> _Task brief_
Repeat the records below exactly from the line containing "html: <tr> <td>Touko</td>" to the line containing "html: none ->", taking in both of those lines. Drop the pictures.

> _Input for this task_
Segment Open

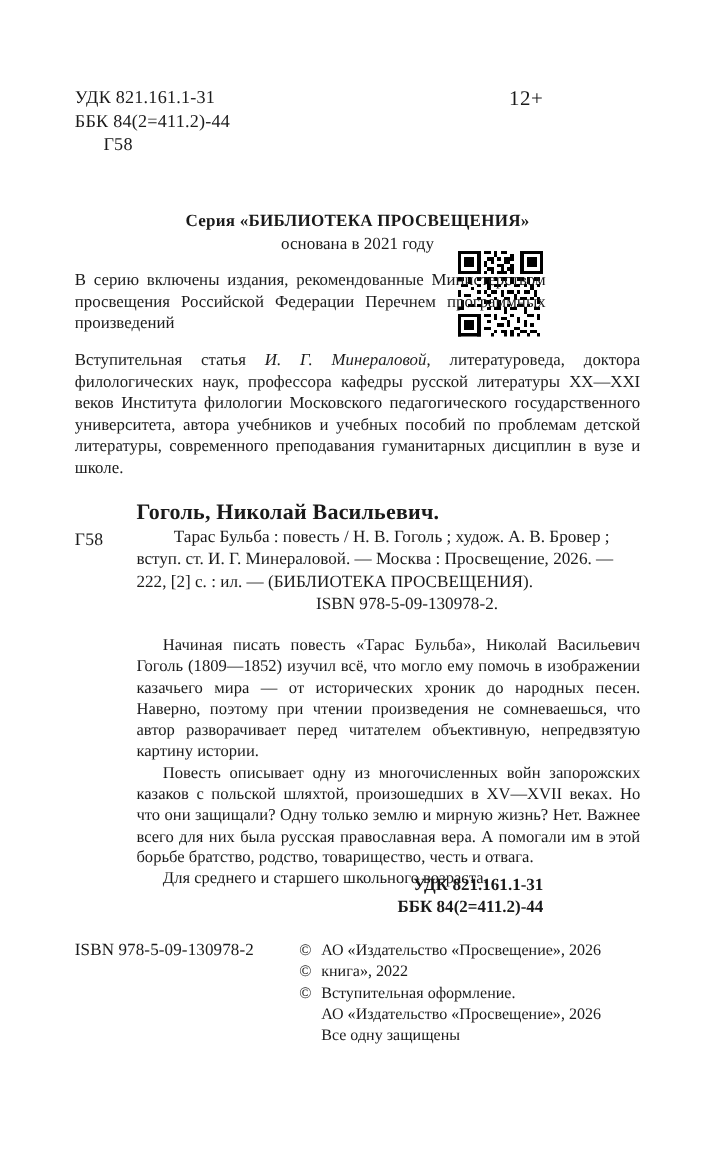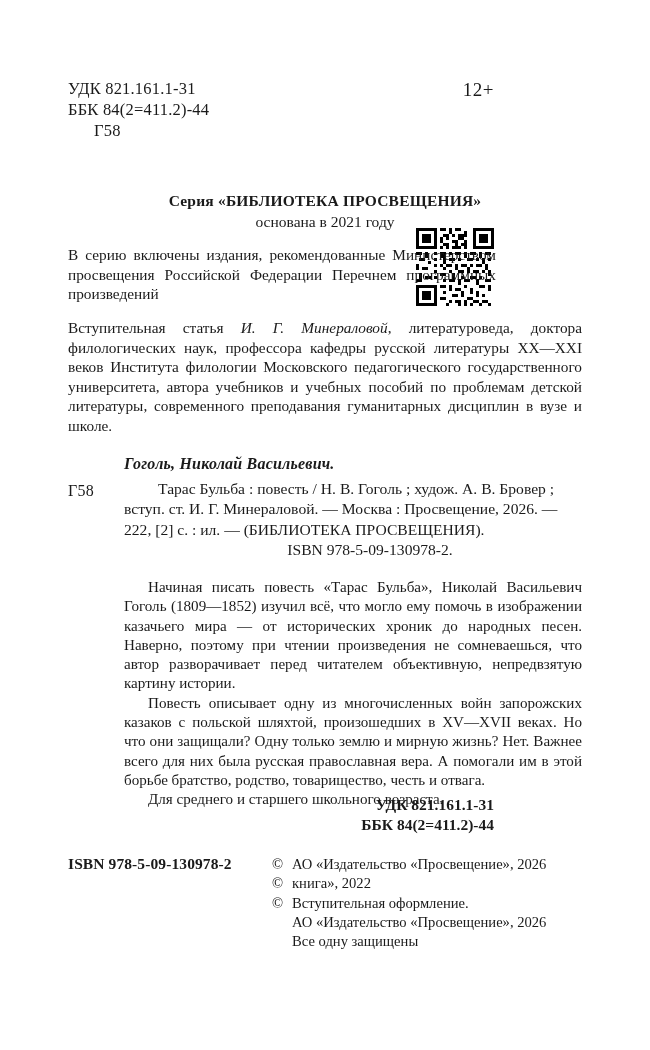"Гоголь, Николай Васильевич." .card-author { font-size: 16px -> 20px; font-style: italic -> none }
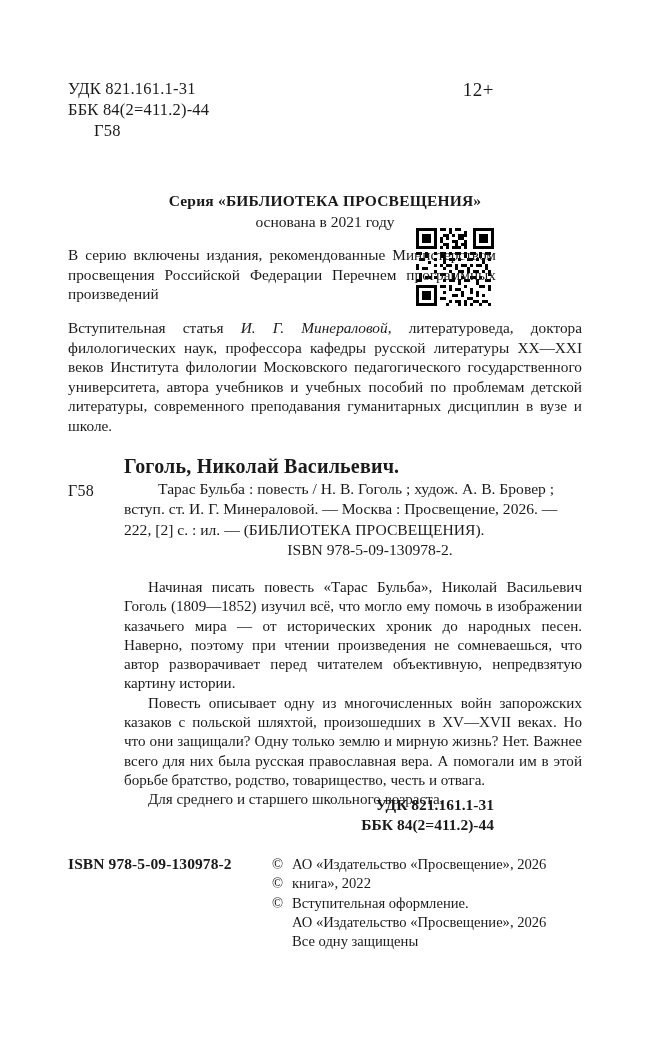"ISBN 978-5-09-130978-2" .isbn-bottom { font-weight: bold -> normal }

Segment Closed
Segment Open

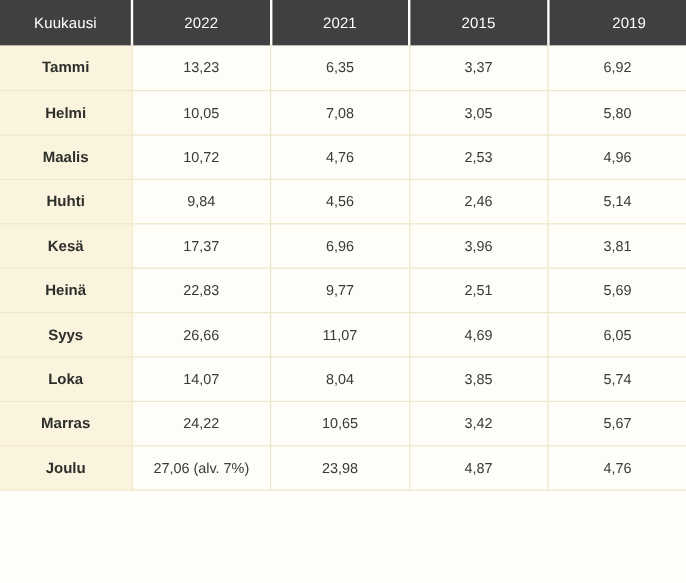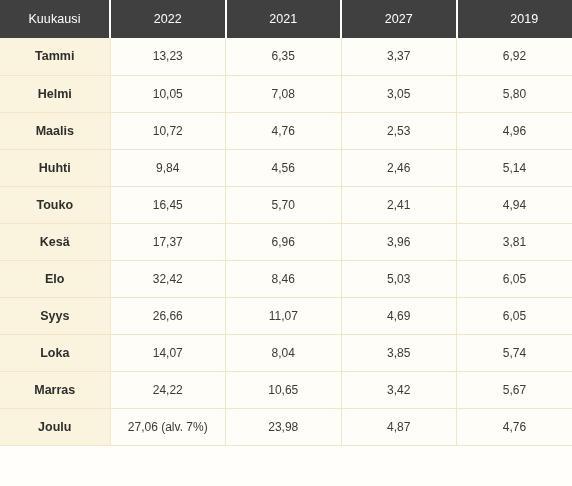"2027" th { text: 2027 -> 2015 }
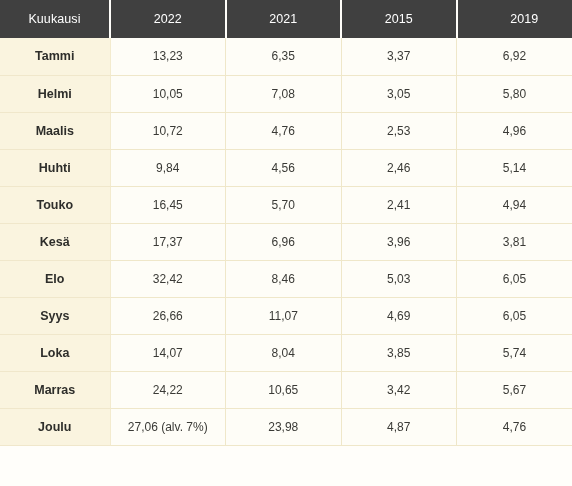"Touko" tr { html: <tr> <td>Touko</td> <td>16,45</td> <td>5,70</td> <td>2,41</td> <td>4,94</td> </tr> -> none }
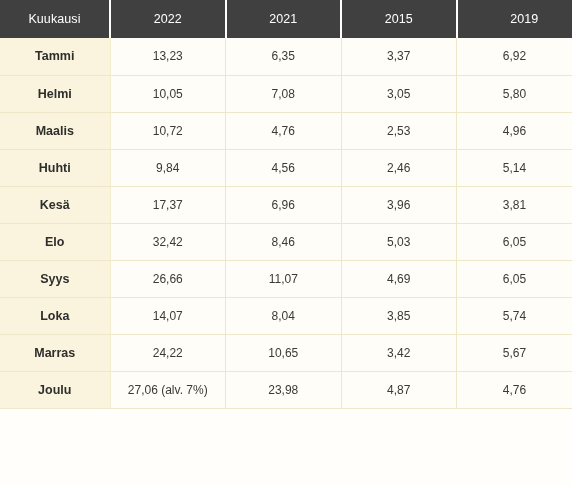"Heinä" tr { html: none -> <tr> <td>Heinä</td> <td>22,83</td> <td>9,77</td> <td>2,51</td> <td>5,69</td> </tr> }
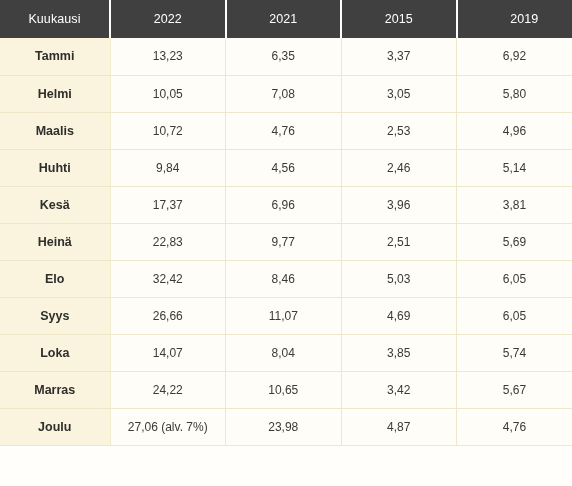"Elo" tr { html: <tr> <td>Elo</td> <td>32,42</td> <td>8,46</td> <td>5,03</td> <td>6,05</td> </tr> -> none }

Segment Closed
Segment Open

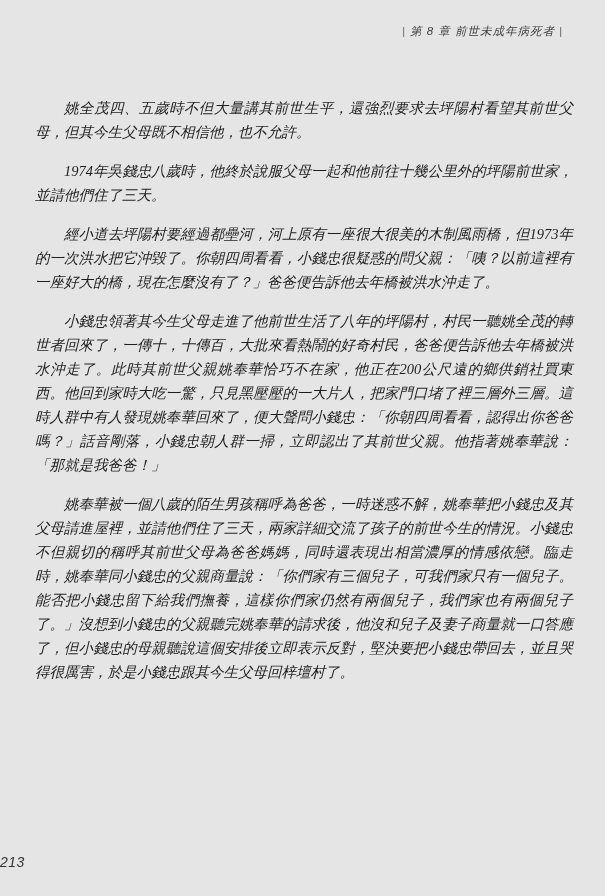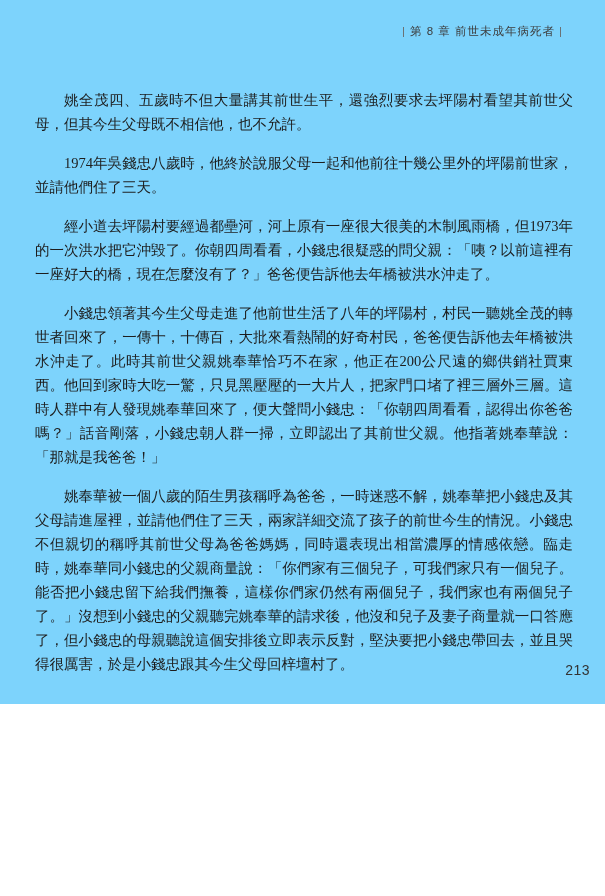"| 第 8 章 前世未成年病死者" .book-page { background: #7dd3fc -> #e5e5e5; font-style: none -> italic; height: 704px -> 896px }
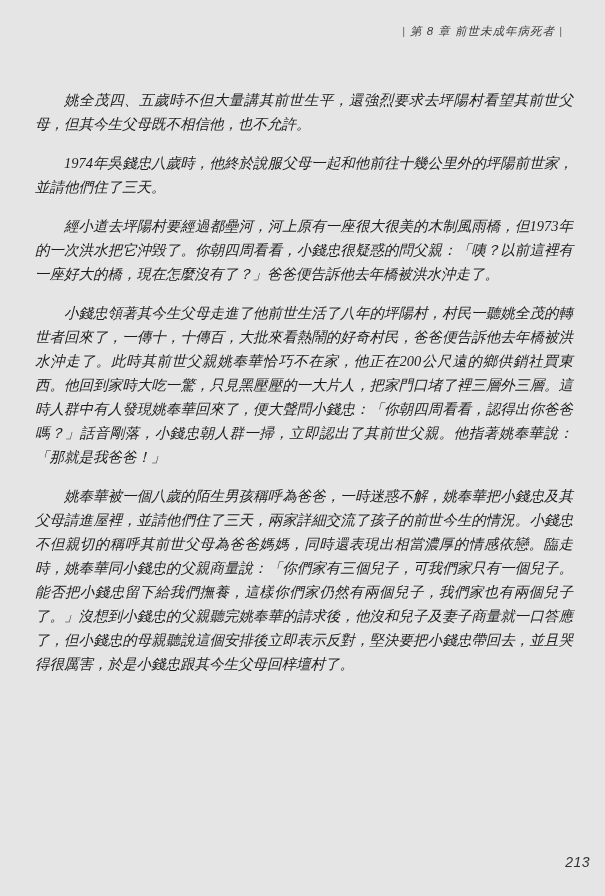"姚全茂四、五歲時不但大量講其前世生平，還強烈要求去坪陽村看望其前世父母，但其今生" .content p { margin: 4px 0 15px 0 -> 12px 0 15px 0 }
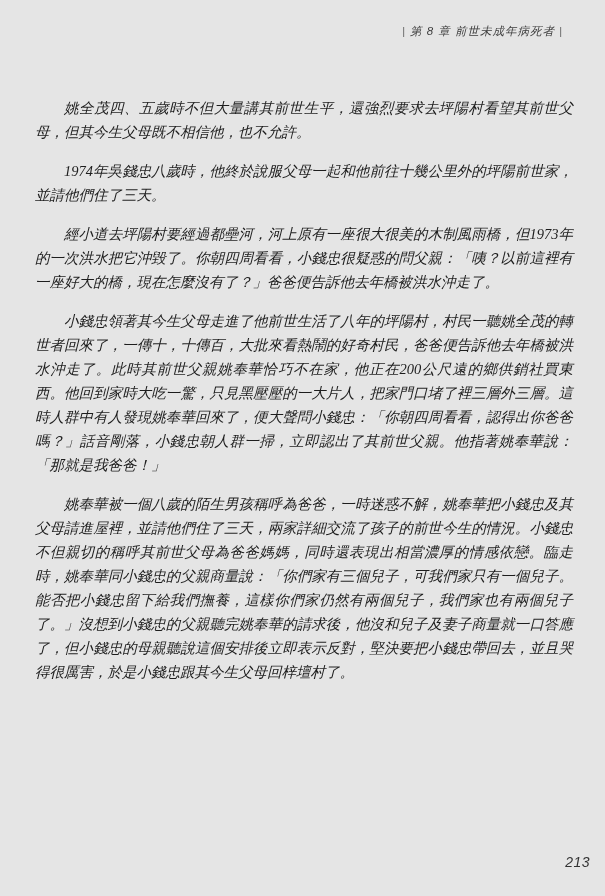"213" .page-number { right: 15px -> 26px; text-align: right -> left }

Segment Closed

> _Response box_
"Touko" tr { html: <tr> <td>Touko</td> <td>16,45</td> <td>5,70</td> <td>2,41</td> <td>4,94</td> </tr> -> none }
"Heinä" tr { html: none -> <tr> <td>Heinä</td> <td>22,83</td> <td>9,77</td> <td>2,51</td> <td>5,69</td> </tr> }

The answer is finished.